A Organização Mundial de Saúde, num guia sobre um parto normal e sem complicações que sejam expectáveis, considera que a mulher deve escolher para sítio do parto o local onde se sente melhor. Contudo, Francisco George contrapõe em Portugal é exemplo internacional no caminho que fez de redução da mortalidade infantil precisamente pelo acompanhamento que é feito durante a gravidez e o parto – em serviços hospitalares especializados.

Ainda a propósito dos partos, na mesma conferência, Francisco George afirmou ser contra os nascimentos que são apenas acompanhados pelos enfermeiros de forma autónoma. “Não posso apoiar que o enfermeiro possa fazer de forma autónoma o parto. Não podemos sequer arriscar e voltar ao passado. [As grávidas] Devem ser assistidas por equipas de várias especialidades. A Ordem dos Enfermeiros não conta com o director-geral da Saúde em termos de simpatia para a promoção de partos só assistidos autonomamente por enfermeiros”, acrescentou.

Também presente na plateia, o director do Serviço de Obstetrícia do Centro Hospitalar Lisboa Norte (Hospital de Santa Maria) corroborou a opinião da DGS e insistiu que “o parto hospitalar é o parto seguro e onde as coisas podem correr bem”. “De cada três bebés que morrem no parto domiciliário, dois seriam salvos no hospital. Dos bebés que morrem no parto hospitalar, nenhum teria sido salvo se fosse em casa. Isto é incontestável”, defendeu Luís Graça, citando dados de um estudo norte-americano sobre o tema. Já Vítor Varela, da Ordem dos Enfermeiros, pediu para intervir e citou trabalhos que contrariam a ideia de que a intervenção autónoma dos enfermeiros prejudica os indicadores da mortalidade materna e da mortalidade infantil.

Planear a gravidez

Na mesma sessão, a DGS apresentou o novo Programa Nacional para a Vigilância da Gravidez de Baixo Risco. O documento, sob a forma de livro, sintetiza e organiza muito do que já é feito no terreno, explicou Lisa Vicente, da Divisão de Saúde Sexual, Reprodutiva, Infantil e Juvenil da DGS, que coordenou o trabalho. Segundo a responsável, a ideia é “trabalhar mais o planeamento da gravidez, para modificar situações que não estão bem” e incutir a noção nos profissionais de saúde que “o ciclo não acaba no parto”.

Lisa Vicente adiantou que a ideia é incluir mais os parceiros das mulheres no processo de gravidez e “aproveitar a oportunidade de mudança” que a gravidez gera para melhorar alguns comportamentos da mulher e da família no que diz respeito, por exemplo, à alimentação e ao tabagismo.
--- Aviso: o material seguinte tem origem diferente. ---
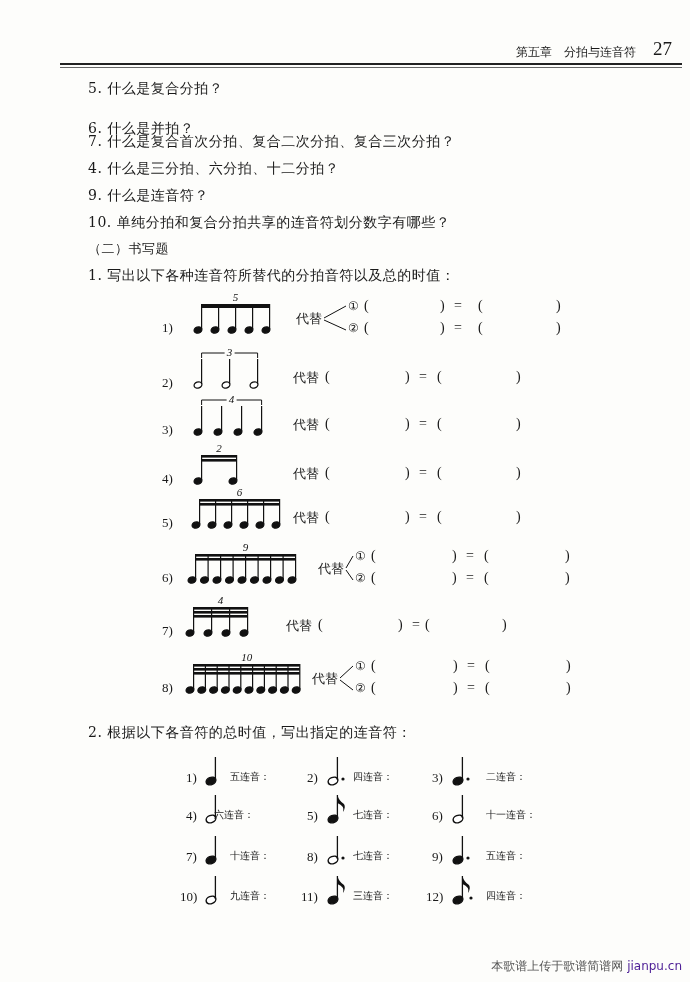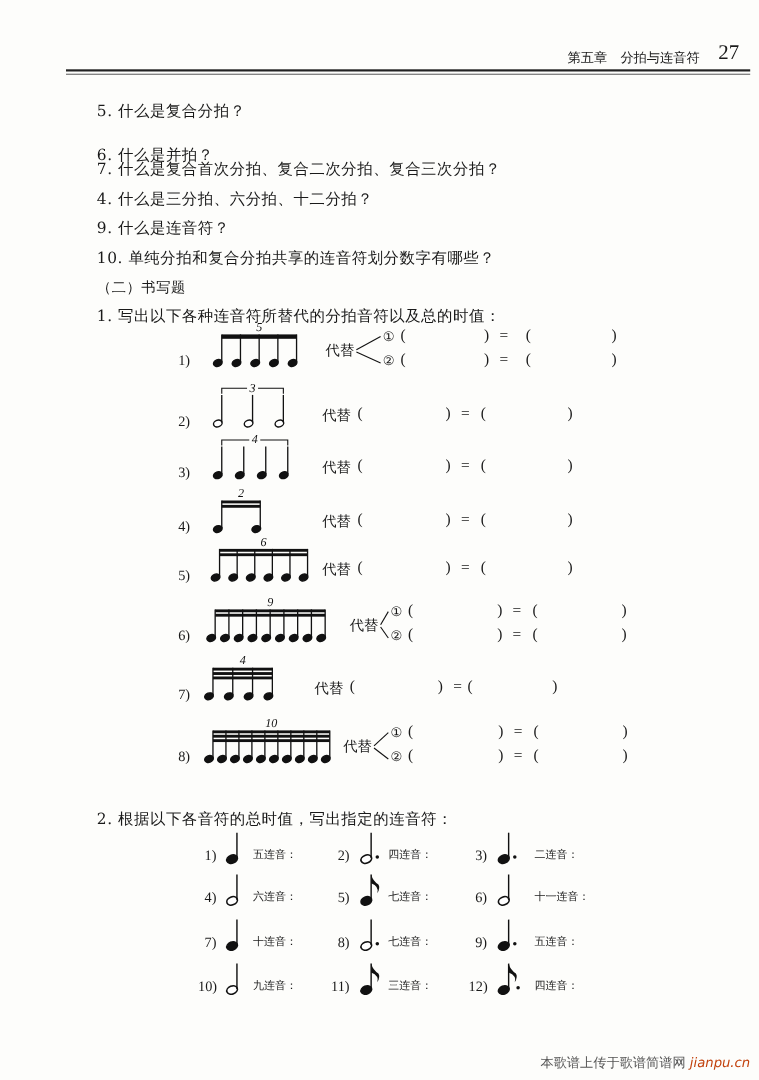"5. 什么是复合分拍？" .q { margin-top: 12px -> none }
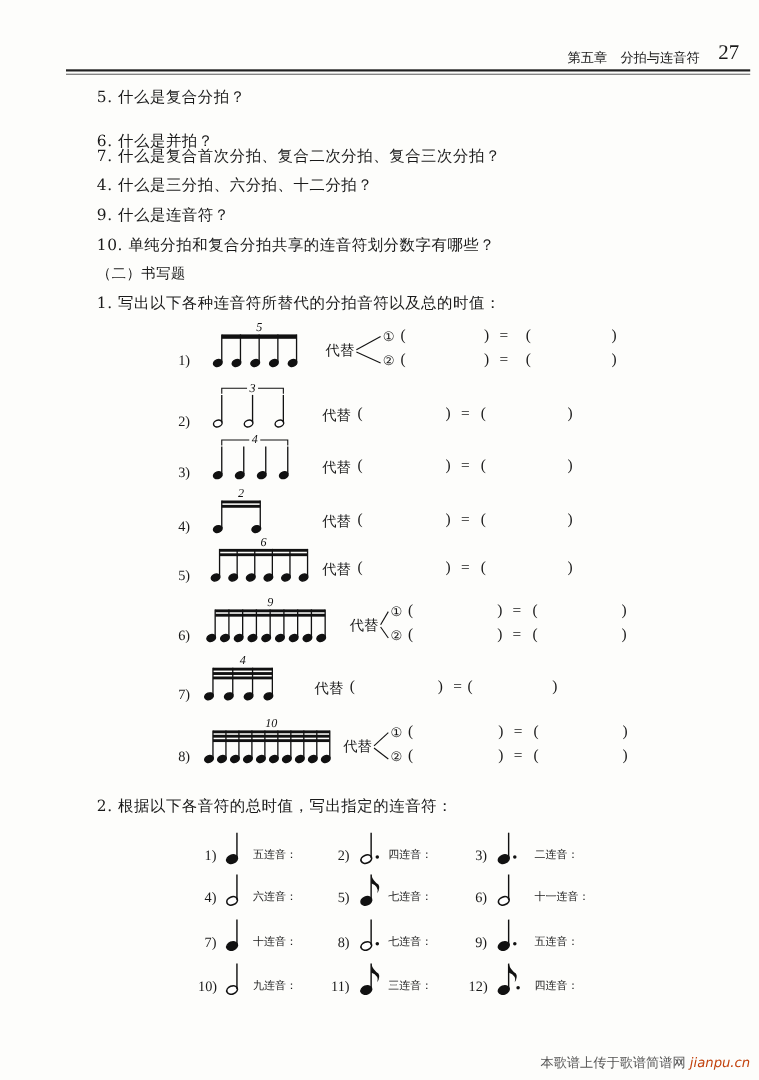"六连音：" span.abs { left: 230px -> 214px }
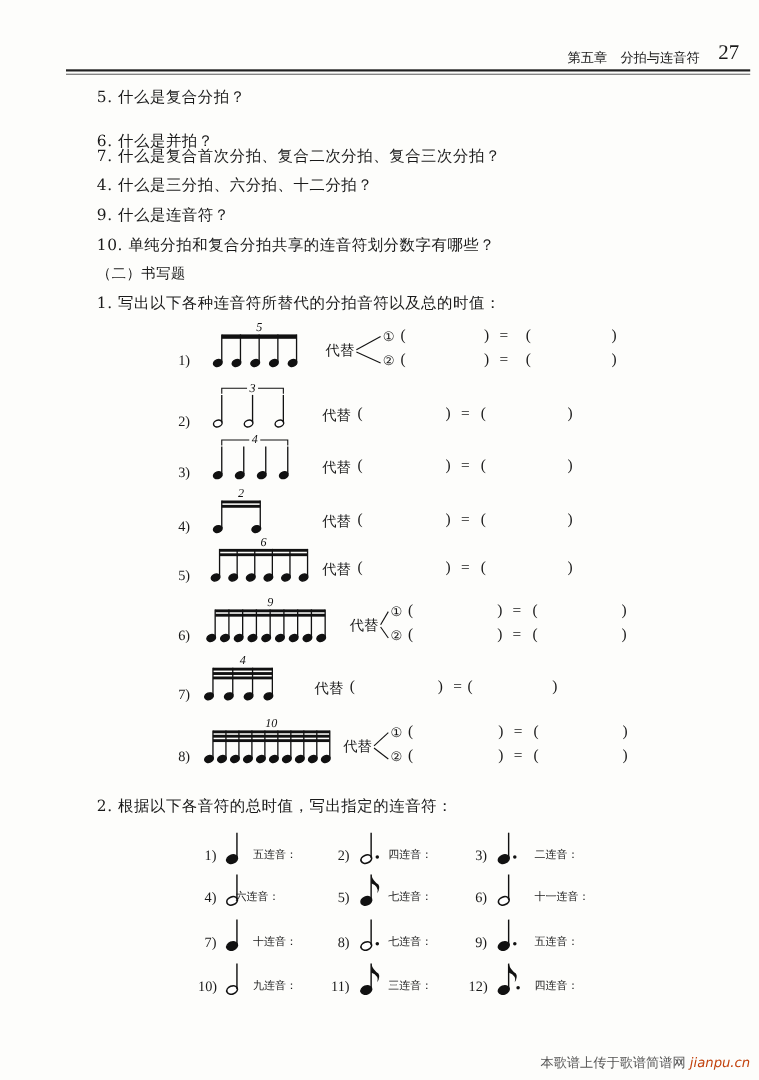"jianpu.cn" .wm .site { color: #c2410c -> #4c1d95; font-style: italic -> none }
A propósito do tabaco, a directora do Programa Nacional para a Prevenção e Controlo do Tabagismo alertou que só 11% das mulheres param de fumar mal sabem que estão grávida e que 17% fumam até ao fim da gravidez.

Contudo, como explicou Lisa Vicente, a ideia é ir mais longe nos temas a abordar e aproveitar o momento para não deixar de lado assuntos em que as mulheres podem sentir-se mais inibidas de tomar a iniciativa de falar. Abordar o tema da violência doméstica e da saúde mental, mas também as dificuldades após o parto, como nas relações sexuais ou incontinência são outras das situações previstas no plano.

A DGS assegura que o manual é de “fácil consulta” e que inclui recomendações para todas as fases: pré-concepção, gravidez e puerpério. “Os cuidados centram-se nas necessidades de cada mulher, par, família, que devem ser considerados parceiros nas decisões e intervenções necessárias para a vigilância da gravidez. Da mesma forma, o conceito de vigilância pré-natal é alargado de modo a que seja inclusivo, abrangendo (quando for esse o caso) o pai, ou outras pessoas significativas, bem como a diversidade sociocultural e as pessoas com necessidades especiais”, sintetiza a DGS.